To GoDaddy's credit, they have a really nice feature called Delegate access where you can basically operate a customer's account and get access to their domains and servers, making it easy (and I don't need their password). But it didn't work, and I ran into this weird GoDaddy Pro thing and I had to call support to get it fixed and the support guy told me not to use GoDaddy Pro...nice. Then it worked nicely though.

https://i.imgur.com/qMNoSaj.png

These are the literal 3 options to do anything with the server.

https://i.imgur.com/pXBtcGz.png

These are the four things in the navigation menu that you can do. Self explanatory. Dashboard just has some CPU, RAM, and logs about when the server was created (so basically nothing).

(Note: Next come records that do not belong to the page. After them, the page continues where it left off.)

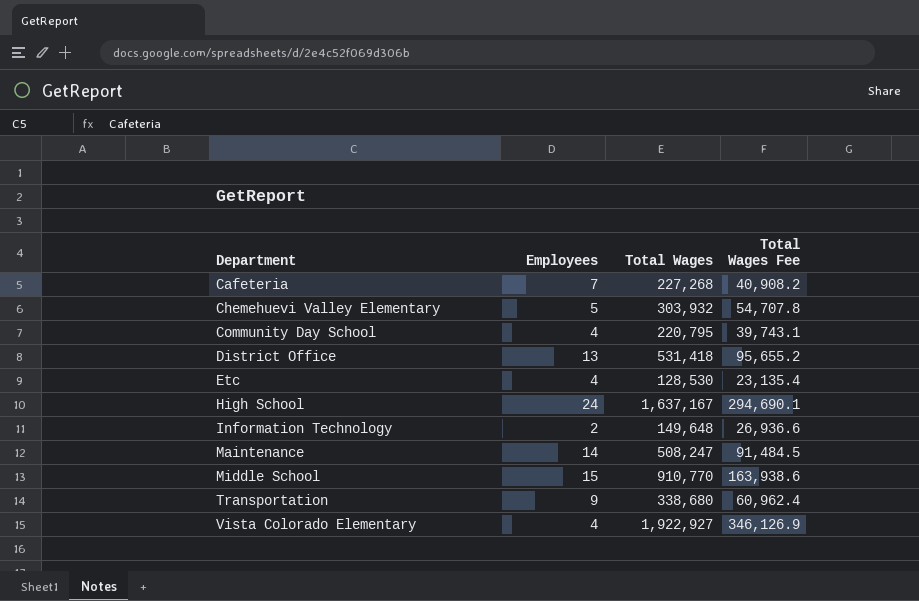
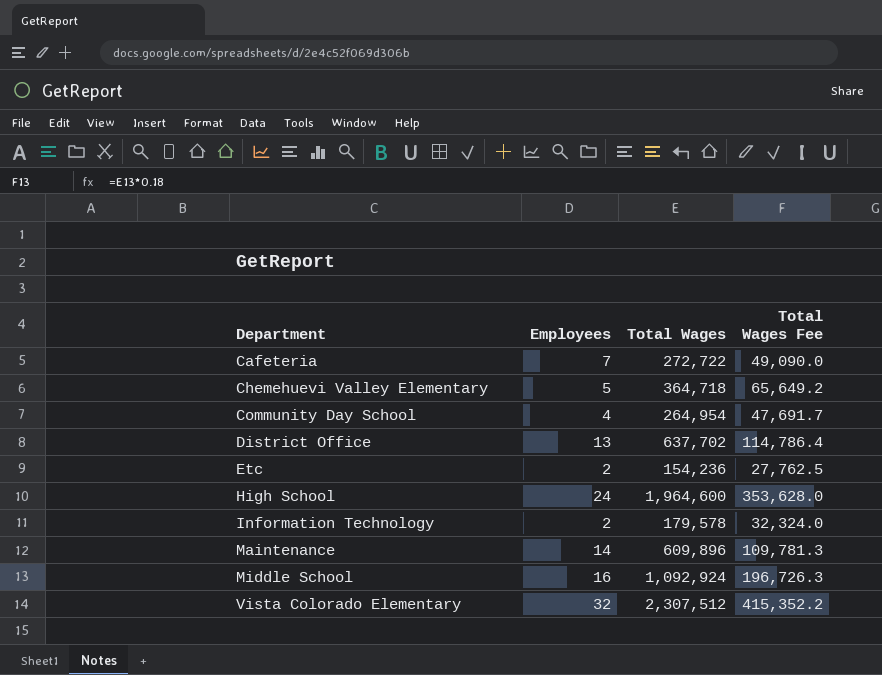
row Transportation: 9 | 338,680 | 60,962.4 -> none
Cafeteria | Total Wages: 227,268 -> 272,722
Cafeteria | Total Wages Fee: 40,908.2 -> 49,090.0
Chemehuevi Valley Elementary | Total Wages: 303,932 -> 364,718
Chemehuevi Valley Elementary | Total Wages Fee: 54,707.8 -> 65,649.2
Community Day School | Total Wages: 220,795 -> 264,954
Community Day School | Total Wages Fee: 39,743.1 -> 47,691.7
District Office | Total Wages: 531,418 -> 637,702
District Office | Total Wages Fee: 95,655.2 -> 114,786.4
Etc | Employees: 4 -> 2
Etc | Total Wages: 128,530 -> 154,236
Etc | Total Wages Fee: 23,135.4 -> 27,762.5
High School | Total Wages: 1,637,167 -> 1,964,600
High School | Total Wages Fee: 294,690.1 -> 353,628.0
Information Technology | Total Wages: 149,648 -> 179,578
Information Technology | Total Wages Fee: 26,936.6 -> 32,324.0
Maintenance | Total Wages: 508,247 -> 609,896
Maintenance | Total Wages Fee: 91,484.5 -> 109,781.3
Middle School | Employees: 15 -> 16
Middle School | Total Wages: 910,770 -> 1,092,924
Middle School | Total Wages Fee: 163,938.6 -> 196,726.3
Vista Colorado Elementary | Employees: 4 -> 32
Vista Colorado Elementary | Total Wages: 1,922,927 -> 2,307,512
Vista Colorado Elementary | Total Wages Fee: 346,126.9 -> 415,352.2

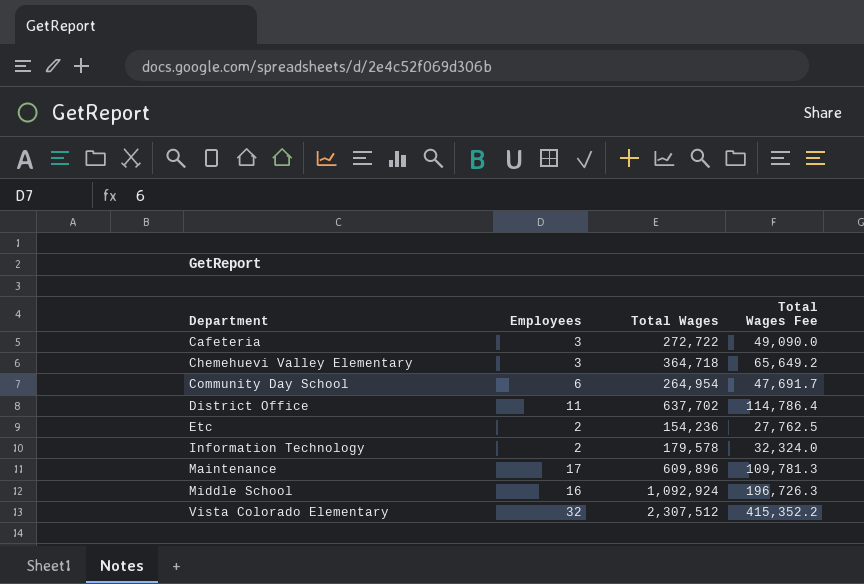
row High School: 24 | 1,964,600 | 353,628.0 -> none
Cafeteria | Employees: 7 -> 3
Chemehuevi Valley Elementary | Employees: 5 -> 3
Community Day School | Employees: 4 -> 6
District Office | Employees: 13 -> 11
Maintenance | Employees: 14 -> 17

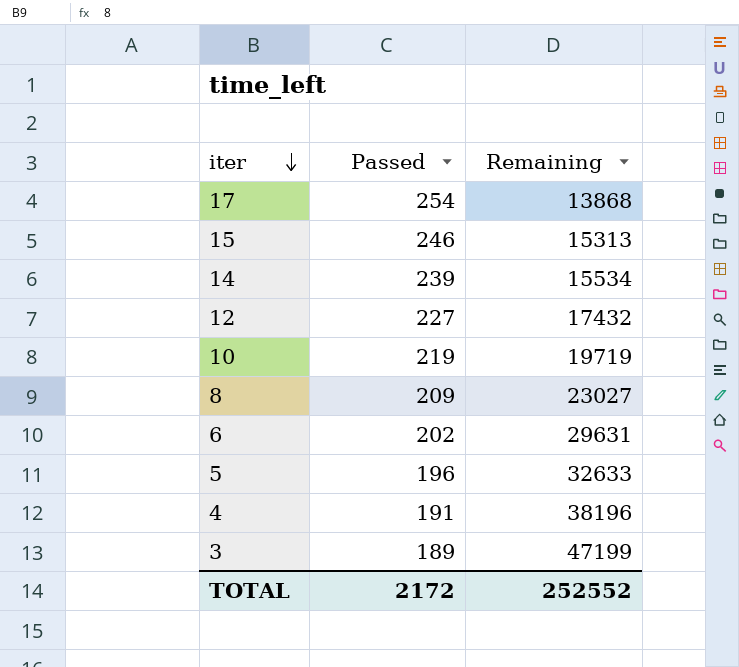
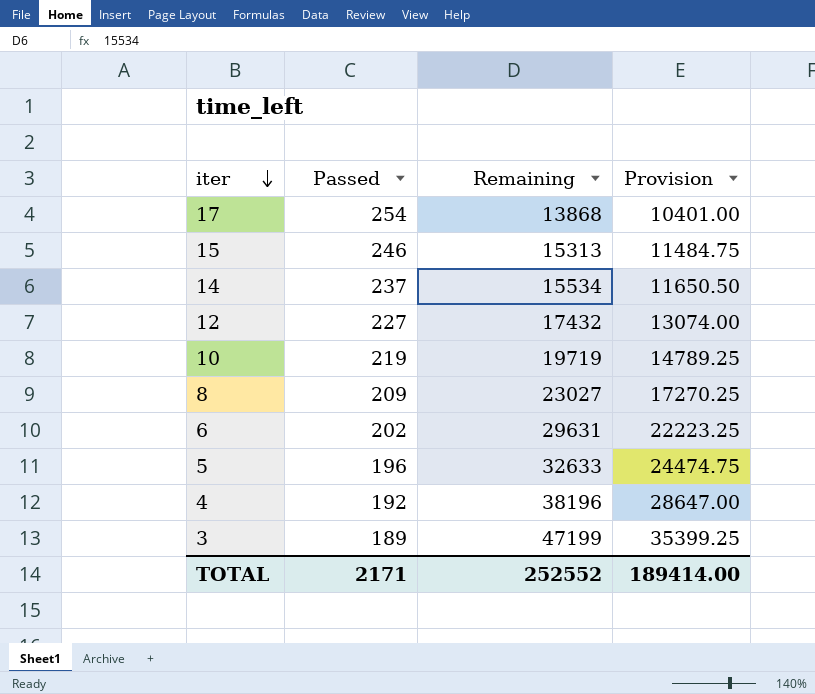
column Provision | formula: none -> [Remaining] * 0.75
14 | Passed: 239 -> 237
4 | Passed: 191 -> 192
TOTAL | Passed: 2172 -> 2171

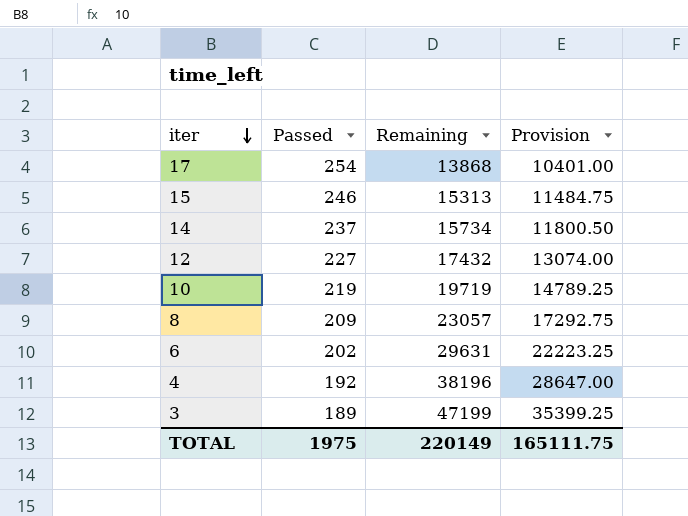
row 5: 196 | 32633 | 24474.75 -> none
14 | Remaining: 15534 -> 15734
14 | Provision: 11650.50 -> 11800.50
8 | Remaining: 23027 -> 23057
8 | Provision: 17270.25 -> 17292.75
TOTAL | Passed: 2171 -> 1975
TOTAL | Remaining: 252552 -> 220149
TOTAL | Provision: 189414.00 -> 165111.75

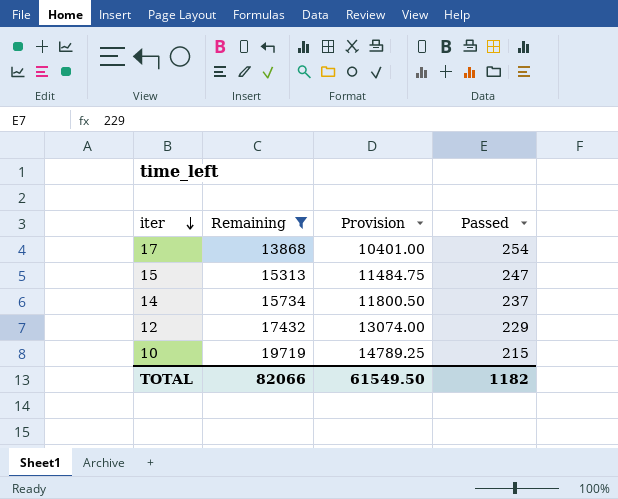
filter: none -> Remaining <= 19719
column Passed | position: 2 -> 4
15 | Passed: 246 -> 247
12 | Passed: 227 -> 229
10 | Passed: 219 -> 215
TOTAL | Remaining: 220149 -> 82066
TOTAL | Provision: 165111.75 -> 61549.50
TOTAL | Passed: 1975 -> 1182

In the settings menu, here is a list of all the options you get:

  • Change Server Name (what it's called in GoDaddy's system, doesn't matter at all)
  • Hostname (why do I edit this through the website again???)
  • IP Address (to copy, not a SETTING)
  • SMTP Relay Server (again, NOT A SETTING)
  • And login credentials. You can change the username and password.
  • A toggle called admin access??? Ok.

Very, VERY limiting options. There's no firewall anything here. So I'm going crazy at this point, and I resort to calling tech support...

I try to contact GoDaddy support and get answered by a person who doesn't understand any technical jargin even though they were assigned to the SERVER SUPPORT TEAM. They tell me that I am responsible for setting up the VPN client...of course I am. And that's basically all they said and were completely, 100%, USELESS. I feel like the support person tried to make me feel like an idiot, not knowing how to properly manage a server...they even suggested that the only solution would be to put out a paid ticket. Nice.

What was the solution? Switched to DigitalOcean, created the same server configuration in less than an hour, and everything worked flawlessly.

Don't use GoDaddy if you're an IT professional.